# Task item
Reproduce precisely the lines of the listing below, starting with the line that contains "- 3. Copy 'moodle-block_edwiser_site_monitor/'" and stopping after the line that contains "- 2. In '/block/'"; include nothing else.

# Given records

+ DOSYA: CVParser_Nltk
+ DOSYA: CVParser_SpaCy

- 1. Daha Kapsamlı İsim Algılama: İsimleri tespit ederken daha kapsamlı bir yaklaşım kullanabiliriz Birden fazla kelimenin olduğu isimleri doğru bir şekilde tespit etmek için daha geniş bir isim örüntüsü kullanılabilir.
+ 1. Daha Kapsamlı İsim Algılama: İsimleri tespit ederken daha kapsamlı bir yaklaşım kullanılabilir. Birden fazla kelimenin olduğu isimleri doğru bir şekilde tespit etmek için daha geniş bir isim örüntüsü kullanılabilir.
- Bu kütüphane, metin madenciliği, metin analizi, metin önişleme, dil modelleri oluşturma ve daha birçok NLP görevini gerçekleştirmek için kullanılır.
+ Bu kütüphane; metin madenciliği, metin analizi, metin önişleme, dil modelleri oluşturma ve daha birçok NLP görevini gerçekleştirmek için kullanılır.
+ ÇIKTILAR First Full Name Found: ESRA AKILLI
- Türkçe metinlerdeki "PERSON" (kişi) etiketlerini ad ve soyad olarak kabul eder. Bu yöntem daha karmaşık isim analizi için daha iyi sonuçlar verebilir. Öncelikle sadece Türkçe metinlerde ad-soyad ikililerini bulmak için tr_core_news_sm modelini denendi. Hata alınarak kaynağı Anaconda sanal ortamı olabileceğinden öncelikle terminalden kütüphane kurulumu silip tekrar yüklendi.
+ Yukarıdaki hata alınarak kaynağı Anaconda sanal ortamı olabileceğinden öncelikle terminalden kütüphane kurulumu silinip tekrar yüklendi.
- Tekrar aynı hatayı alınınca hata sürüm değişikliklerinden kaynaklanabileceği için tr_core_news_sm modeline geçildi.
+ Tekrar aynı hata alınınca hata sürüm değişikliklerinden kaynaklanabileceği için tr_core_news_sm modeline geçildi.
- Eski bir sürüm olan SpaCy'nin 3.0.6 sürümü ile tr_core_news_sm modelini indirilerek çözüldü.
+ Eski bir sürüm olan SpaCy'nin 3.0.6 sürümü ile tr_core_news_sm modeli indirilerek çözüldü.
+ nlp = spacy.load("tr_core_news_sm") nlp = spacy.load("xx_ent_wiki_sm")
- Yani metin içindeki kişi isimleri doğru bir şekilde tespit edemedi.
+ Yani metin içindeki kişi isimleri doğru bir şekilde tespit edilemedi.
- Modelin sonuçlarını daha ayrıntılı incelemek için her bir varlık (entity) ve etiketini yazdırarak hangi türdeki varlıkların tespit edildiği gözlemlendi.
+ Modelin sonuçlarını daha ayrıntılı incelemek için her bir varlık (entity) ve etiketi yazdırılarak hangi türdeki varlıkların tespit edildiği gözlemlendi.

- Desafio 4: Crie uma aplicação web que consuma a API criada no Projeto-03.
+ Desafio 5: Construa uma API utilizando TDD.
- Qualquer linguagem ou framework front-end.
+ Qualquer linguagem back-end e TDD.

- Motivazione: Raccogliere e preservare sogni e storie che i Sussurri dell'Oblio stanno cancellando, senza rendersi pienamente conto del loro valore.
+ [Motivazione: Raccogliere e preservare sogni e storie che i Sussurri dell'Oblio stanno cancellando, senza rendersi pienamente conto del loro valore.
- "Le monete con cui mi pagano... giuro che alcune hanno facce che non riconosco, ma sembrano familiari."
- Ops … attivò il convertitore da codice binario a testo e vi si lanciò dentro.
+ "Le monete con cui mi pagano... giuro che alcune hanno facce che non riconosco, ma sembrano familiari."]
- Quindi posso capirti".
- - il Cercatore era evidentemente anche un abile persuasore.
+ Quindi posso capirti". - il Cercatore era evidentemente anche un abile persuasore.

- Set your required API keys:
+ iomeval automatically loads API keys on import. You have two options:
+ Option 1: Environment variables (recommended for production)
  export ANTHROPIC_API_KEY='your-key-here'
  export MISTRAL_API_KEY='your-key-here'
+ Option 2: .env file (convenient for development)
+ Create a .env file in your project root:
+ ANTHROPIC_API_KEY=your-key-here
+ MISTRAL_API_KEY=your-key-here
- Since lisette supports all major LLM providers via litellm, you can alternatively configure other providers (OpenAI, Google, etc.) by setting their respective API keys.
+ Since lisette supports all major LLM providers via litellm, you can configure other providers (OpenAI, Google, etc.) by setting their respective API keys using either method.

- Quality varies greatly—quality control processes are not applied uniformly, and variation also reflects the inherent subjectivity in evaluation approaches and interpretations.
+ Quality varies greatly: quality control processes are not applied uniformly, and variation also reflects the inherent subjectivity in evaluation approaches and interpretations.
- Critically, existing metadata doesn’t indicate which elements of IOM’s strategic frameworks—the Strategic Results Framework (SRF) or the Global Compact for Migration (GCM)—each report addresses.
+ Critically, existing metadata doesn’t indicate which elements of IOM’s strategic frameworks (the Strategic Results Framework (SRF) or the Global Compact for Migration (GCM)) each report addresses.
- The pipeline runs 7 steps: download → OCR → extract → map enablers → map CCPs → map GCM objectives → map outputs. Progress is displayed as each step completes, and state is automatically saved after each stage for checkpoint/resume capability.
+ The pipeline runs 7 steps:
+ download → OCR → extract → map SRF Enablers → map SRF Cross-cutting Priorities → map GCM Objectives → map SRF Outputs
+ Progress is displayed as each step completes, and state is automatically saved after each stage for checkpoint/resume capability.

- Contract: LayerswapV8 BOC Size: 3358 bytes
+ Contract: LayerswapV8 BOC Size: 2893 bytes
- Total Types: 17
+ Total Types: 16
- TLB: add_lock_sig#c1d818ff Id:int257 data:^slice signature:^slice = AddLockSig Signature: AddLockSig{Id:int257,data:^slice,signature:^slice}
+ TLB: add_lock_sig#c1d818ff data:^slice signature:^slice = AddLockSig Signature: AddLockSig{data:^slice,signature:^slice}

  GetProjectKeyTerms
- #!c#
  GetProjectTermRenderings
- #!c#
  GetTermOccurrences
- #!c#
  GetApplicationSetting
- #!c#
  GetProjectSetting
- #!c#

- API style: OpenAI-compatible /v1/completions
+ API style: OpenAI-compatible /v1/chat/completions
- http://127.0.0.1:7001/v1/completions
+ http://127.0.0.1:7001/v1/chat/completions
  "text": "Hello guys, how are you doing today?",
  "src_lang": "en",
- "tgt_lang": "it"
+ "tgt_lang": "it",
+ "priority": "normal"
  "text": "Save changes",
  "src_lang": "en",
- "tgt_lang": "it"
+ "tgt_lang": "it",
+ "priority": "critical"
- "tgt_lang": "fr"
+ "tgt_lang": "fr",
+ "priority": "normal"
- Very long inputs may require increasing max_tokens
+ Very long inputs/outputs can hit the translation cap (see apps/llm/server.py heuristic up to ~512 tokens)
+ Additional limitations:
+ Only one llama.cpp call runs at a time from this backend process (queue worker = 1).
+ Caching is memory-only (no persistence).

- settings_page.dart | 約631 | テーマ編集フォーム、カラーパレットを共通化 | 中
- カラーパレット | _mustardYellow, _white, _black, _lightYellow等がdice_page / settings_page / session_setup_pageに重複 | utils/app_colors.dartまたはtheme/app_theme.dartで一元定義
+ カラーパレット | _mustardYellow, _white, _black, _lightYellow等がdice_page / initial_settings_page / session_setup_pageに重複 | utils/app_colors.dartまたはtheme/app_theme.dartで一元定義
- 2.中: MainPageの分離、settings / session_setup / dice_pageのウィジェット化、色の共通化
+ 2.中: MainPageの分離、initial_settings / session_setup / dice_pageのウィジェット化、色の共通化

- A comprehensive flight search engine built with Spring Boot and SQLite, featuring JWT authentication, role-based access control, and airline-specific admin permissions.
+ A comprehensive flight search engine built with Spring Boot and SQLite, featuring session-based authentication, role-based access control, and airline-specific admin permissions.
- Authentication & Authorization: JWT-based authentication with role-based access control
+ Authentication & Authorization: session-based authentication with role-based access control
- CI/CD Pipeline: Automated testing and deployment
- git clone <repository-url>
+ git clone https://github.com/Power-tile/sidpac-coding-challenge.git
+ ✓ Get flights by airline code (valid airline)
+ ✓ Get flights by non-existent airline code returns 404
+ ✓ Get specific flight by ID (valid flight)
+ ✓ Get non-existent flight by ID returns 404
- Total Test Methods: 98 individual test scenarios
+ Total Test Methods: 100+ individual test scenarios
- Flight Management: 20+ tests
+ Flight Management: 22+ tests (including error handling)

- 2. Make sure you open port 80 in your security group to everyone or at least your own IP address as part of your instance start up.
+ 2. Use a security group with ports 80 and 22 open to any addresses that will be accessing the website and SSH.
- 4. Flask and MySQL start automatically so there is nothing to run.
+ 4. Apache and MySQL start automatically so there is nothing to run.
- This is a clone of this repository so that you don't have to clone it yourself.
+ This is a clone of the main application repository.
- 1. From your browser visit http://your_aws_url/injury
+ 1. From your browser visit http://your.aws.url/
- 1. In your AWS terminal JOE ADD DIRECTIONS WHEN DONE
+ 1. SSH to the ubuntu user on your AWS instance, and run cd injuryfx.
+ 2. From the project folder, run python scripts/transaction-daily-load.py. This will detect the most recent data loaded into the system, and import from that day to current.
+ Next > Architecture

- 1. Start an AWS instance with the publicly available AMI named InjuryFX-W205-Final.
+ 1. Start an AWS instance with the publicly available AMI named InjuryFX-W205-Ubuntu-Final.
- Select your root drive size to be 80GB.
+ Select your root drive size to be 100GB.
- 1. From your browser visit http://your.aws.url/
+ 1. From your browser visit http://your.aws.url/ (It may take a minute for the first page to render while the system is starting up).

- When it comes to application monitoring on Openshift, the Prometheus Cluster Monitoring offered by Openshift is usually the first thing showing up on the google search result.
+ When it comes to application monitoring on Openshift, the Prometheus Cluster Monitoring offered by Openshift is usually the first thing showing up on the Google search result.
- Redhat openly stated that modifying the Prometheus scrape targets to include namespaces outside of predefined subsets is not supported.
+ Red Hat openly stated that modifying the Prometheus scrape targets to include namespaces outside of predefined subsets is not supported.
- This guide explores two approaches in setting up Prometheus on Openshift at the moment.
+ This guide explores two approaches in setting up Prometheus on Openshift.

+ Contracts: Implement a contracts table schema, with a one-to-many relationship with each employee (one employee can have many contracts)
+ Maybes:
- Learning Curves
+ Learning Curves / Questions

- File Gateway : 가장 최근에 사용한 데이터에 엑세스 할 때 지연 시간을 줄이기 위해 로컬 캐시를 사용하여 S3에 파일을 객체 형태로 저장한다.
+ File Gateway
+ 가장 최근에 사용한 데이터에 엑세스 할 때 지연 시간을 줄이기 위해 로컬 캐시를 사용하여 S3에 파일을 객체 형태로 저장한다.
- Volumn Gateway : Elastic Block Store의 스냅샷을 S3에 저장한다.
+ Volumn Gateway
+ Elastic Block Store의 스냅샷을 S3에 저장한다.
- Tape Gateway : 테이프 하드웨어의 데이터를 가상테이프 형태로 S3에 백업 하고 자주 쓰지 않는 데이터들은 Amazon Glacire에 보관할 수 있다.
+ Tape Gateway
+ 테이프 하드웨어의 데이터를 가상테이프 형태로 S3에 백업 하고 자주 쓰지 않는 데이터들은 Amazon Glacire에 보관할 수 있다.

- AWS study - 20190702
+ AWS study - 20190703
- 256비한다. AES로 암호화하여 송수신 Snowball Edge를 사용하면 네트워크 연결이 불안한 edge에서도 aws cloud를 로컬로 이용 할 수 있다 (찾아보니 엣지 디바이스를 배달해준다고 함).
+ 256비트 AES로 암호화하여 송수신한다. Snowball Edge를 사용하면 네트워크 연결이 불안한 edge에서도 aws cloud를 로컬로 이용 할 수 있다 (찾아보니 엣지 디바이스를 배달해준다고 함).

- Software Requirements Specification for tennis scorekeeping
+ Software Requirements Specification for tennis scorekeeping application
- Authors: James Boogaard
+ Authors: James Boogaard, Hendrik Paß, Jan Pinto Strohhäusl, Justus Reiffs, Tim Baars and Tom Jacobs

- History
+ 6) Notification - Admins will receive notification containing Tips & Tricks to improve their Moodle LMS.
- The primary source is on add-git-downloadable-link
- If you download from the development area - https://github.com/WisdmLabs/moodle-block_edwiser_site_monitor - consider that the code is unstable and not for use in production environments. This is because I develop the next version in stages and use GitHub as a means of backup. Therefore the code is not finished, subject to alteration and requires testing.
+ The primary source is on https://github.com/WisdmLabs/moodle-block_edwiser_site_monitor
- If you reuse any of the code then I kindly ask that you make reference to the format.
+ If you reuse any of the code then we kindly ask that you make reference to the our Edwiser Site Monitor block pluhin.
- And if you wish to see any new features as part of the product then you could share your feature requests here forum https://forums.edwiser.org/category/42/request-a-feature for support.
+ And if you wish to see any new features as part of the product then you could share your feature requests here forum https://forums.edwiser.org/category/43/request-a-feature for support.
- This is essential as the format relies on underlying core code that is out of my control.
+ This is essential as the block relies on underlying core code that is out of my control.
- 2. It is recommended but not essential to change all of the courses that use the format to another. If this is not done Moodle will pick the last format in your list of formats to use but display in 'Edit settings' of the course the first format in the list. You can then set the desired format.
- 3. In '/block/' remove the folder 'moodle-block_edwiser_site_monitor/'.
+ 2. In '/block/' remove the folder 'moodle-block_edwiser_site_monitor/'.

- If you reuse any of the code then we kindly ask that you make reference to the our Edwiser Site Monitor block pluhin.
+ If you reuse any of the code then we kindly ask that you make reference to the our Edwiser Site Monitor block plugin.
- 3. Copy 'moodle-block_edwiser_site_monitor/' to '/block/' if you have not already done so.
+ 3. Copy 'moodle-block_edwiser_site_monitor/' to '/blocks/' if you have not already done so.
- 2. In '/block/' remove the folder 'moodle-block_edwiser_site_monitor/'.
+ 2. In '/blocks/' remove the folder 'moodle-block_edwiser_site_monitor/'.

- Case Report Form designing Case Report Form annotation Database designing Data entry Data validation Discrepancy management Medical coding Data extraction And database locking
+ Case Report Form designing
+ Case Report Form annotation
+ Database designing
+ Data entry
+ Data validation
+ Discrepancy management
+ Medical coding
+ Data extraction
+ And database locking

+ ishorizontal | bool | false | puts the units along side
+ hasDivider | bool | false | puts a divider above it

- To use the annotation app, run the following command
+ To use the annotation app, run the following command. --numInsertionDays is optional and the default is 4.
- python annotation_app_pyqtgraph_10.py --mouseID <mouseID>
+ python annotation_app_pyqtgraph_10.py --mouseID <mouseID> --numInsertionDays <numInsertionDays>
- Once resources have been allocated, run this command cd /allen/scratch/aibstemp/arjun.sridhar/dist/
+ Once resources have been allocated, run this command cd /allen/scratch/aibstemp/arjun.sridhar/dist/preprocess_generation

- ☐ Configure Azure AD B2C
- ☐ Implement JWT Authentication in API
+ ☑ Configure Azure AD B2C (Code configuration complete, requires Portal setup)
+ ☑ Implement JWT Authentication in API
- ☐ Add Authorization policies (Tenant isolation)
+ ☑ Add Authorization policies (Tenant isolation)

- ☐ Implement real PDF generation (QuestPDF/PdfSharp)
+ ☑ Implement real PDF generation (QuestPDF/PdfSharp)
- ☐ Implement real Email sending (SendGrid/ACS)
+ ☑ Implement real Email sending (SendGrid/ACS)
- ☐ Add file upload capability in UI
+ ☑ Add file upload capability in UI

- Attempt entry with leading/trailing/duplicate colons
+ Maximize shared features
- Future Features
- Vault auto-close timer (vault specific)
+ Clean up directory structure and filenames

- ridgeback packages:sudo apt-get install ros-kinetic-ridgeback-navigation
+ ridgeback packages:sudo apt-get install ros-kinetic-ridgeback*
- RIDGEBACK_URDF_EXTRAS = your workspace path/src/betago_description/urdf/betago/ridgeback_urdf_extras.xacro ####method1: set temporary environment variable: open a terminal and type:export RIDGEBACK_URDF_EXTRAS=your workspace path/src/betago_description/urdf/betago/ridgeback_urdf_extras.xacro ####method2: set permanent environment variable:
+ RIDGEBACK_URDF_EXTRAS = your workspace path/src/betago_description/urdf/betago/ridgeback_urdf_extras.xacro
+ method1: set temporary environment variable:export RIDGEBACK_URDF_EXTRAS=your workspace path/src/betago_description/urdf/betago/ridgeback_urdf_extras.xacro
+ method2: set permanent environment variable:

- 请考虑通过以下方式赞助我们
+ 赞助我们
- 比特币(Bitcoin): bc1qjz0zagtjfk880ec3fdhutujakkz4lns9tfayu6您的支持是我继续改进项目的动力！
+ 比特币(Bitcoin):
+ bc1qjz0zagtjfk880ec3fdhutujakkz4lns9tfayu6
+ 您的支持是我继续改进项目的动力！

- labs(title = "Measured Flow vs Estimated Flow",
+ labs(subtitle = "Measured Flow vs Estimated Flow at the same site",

# Exercise solution
- 3. Copy 'moodle-block_edwiser_site_monitor/' to '/block/' if you have not already done so.
+ 3. Copy 'moodle-block_edwiser_site_monitor/' to '/blocks/' if you have not already done so.
- 2. In '/block/' remove the folder 'moodle-block_edwiser_site_monitor/'.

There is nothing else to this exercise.